Transportation Injuries - Law & Order Roads
- Medico-Legal Case (MLC) registration mandatory for all RTA victims.
- Inform police: Accidental Reporting (AR) intimation.
- Documentation: Detailed injury report, time of arrival, alleged history.
- Preserve evidence: Clothing, foreign bodies, samples (blood, urine for alcohol/drugs).
- Consent: For examination & procedures; implied in emergencies.
- Dying declaration: If patient anticipates death, inform magistrate.
⭐ Section 106 BNS (Causing death by negligence) is commonly invoked in fatal RTAs.
- Victim identification: Crucial in unknown persons brought in dead (BID).
High‑Yield Points - ⚡ Biggest Takeaways
- Primary impact: direct vehicle contact; Secondary impact: victim strikes ground/objects.
- Dicing injuries: small, angular cuts from shattered tempered glass (side/rear windows).
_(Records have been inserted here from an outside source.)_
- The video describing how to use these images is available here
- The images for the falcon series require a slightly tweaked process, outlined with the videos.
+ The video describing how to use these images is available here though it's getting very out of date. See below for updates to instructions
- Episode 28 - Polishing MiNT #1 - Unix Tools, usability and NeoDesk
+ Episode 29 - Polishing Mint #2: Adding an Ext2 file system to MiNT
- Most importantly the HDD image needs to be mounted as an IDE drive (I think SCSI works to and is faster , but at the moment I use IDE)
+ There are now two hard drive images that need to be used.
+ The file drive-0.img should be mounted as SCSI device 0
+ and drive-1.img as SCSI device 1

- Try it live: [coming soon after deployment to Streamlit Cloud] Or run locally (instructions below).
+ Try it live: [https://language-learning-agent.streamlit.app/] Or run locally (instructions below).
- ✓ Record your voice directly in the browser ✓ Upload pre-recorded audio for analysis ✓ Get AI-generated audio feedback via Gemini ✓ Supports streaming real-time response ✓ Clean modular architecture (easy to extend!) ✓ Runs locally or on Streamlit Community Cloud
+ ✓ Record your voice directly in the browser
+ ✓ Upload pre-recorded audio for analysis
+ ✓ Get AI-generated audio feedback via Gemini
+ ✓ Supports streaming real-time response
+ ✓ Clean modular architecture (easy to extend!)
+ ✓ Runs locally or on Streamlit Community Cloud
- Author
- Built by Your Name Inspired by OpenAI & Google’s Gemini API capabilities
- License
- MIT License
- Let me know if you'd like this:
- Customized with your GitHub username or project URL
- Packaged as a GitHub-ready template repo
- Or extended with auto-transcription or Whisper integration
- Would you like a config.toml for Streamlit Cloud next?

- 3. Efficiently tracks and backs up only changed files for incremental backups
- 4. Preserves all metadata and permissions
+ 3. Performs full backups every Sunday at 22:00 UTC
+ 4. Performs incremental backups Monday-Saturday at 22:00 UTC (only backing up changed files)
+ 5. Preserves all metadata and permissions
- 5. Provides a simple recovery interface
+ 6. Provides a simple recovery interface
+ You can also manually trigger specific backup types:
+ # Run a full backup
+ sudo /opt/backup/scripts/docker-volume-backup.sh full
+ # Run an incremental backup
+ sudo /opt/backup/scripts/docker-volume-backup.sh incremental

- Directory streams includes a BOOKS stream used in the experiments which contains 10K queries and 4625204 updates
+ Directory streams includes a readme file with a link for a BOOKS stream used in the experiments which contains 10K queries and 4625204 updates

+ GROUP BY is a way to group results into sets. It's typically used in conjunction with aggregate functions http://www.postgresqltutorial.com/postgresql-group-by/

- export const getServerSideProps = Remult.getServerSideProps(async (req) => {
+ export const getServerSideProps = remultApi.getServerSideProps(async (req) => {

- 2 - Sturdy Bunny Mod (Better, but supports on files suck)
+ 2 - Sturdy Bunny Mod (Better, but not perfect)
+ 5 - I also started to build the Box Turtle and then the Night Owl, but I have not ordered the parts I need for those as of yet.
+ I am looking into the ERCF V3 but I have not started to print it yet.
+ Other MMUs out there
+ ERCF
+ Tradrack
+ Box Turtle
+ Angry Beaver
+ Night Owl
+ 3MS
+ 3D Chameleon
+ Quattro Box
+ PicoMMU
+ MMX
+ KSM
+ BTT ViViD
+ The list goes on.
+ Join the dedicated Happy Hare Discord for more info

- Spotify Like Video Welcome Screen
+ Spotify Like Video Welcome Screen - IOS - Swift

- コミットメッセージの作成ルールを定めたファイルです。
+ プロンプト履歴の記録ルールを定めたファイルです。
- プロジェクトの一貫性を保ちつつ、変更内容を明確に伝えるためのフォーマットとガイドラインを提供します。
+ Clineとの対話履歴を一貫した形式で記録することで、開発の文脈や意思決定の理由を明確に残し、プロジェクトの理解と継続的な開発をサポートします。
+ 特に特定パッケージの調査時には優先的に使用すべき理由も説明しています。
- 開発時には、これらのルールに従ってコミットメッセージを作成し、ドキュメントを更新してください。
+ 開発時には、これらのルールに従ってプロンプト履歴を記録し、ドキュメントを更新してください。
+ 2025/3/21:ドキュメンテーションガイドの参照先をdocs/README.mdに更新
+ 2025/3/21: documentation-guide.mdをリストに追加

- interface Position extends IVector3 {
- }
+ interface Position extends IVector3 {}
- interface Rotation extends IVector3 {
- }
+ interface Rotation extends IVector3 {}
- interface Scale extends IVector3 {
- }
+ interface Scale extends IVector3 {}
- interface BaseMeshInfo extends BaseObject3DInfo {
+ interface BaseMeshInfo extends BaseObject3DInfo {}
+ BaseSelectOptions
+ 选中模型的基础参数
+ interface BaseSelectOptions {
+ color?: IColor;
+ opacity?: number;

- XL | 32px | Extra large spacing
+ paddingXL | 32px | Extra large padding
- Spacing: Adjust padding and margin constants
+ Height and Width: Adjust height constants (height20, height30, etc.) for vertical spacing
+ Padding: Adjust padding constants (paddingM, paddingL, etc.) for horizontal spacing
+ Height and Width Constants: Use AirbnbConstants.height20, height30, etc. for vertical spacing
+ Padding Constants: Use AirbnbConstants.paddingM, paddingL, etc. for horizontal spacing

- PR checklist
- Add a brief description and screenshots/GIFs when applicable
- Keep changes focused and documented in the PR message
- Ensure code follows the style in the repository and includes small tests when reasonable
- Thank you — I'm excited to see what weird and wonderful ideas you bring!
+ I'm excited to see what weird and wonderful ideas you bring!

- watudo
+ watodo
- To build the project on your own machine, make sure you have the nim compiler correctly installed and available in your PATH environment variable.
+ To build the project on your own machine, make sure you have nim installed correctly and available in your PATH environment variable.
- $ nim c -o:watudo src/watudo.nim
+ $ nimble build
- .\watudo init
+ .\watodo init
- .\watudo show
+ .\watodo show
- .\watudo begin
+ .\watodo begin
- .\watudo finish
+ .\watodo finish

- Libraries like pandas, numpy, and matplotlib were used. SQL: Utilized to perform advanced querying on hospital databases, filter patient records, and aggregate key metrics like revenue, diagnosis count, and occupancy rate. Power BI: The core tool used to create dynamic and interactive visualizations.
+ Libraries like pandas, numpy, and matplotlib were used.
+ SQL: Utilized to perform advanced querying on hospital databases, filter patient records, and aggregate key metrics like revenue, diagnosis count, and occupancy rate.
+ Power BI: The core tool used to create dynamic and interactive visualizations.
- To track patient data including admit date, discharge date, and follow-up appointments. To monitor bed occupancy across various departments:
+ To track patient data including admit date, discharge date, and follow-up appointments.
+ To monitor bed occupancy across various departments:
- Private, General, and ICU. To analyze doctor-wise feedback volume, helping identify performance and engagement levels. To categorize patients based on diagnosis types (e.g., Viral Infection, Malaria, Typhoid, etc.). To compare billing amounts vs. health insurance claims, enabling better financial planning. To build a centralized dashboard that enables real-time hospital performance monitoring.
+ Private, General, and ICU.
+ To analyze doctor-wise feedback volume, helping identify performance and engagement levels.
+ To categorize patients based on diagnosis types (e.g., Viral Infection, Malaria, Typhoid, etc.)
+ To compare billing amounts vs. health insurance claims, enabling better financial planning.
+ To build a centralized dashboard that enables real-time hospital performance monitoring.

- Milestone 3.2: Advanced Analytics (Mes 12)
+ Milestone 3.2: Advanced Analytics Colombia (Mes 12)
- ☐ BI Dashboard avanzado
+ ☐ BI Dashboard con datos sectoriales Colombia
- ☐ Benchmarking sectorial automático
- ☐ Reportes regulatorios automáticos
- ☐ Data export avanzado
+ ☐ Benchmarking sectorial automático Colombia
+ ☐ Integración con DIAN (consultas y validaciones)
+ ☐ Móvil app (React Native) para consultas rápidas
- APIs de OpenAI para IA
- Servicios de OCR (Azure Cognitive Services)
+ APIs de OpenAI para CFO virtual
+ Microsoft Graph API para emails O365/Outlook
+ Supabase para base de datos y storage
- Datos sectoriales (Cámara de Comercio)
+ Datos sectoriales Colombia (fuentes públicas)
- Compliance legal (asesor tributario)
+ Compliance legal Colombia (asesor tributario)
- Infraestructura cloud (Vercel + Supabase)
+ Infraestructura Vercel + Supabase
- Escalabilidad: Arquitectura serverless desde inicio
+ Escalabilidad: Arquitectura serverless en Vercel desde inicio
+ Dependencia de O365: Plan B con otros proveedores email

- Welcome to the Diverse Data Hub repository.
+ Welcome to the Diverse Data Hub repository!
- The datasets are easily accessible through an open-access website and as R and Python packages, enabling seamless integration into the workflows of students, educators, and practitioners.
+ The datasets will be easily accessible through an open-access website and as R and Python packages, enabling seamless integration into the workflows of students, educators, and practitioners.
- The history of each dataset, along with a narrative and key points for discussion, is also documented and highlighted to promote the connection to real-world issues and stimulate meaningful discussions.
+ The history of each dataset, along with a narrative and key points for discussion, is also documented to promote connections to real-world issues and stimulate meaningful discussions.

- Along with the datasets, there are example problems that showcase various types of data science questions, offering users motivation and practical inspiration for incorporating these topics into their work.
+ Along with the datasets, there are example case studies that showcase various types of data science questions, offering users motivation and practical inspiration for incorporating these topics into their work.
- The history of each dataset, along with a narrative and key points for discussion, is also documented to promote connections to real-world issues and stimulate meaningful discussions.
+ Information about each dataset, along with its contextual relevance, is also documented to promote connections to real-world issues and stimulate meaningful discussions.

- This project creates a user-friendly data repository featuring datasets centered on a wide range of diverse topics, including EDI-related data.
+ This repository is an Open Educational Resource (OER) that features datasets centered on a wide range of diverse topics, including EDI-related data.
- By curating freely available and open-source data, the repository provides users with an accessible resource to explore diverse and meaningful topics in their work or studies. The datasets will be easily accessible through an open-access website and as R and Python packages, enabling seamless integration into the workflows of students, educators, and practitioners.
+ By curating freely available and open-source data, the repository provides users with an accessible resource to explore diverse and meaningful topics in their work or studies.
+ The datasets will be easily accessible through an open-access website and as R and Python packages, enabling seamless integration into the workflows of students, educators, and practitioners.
- Bumper fractures (tibia/fibula) in pedestrians indicate impact height.
- Whiplash injury: cervical spine hyperextension-hyperflexion, common in rear-end collisions.
- Patterned injuries (tyre marks, grille imprints) can link to the specific vehicle.
- Head injuries are the most common cause of death in RTAs.
- Avulsion injuries and internal organ rupture (liver, spleen) are significant.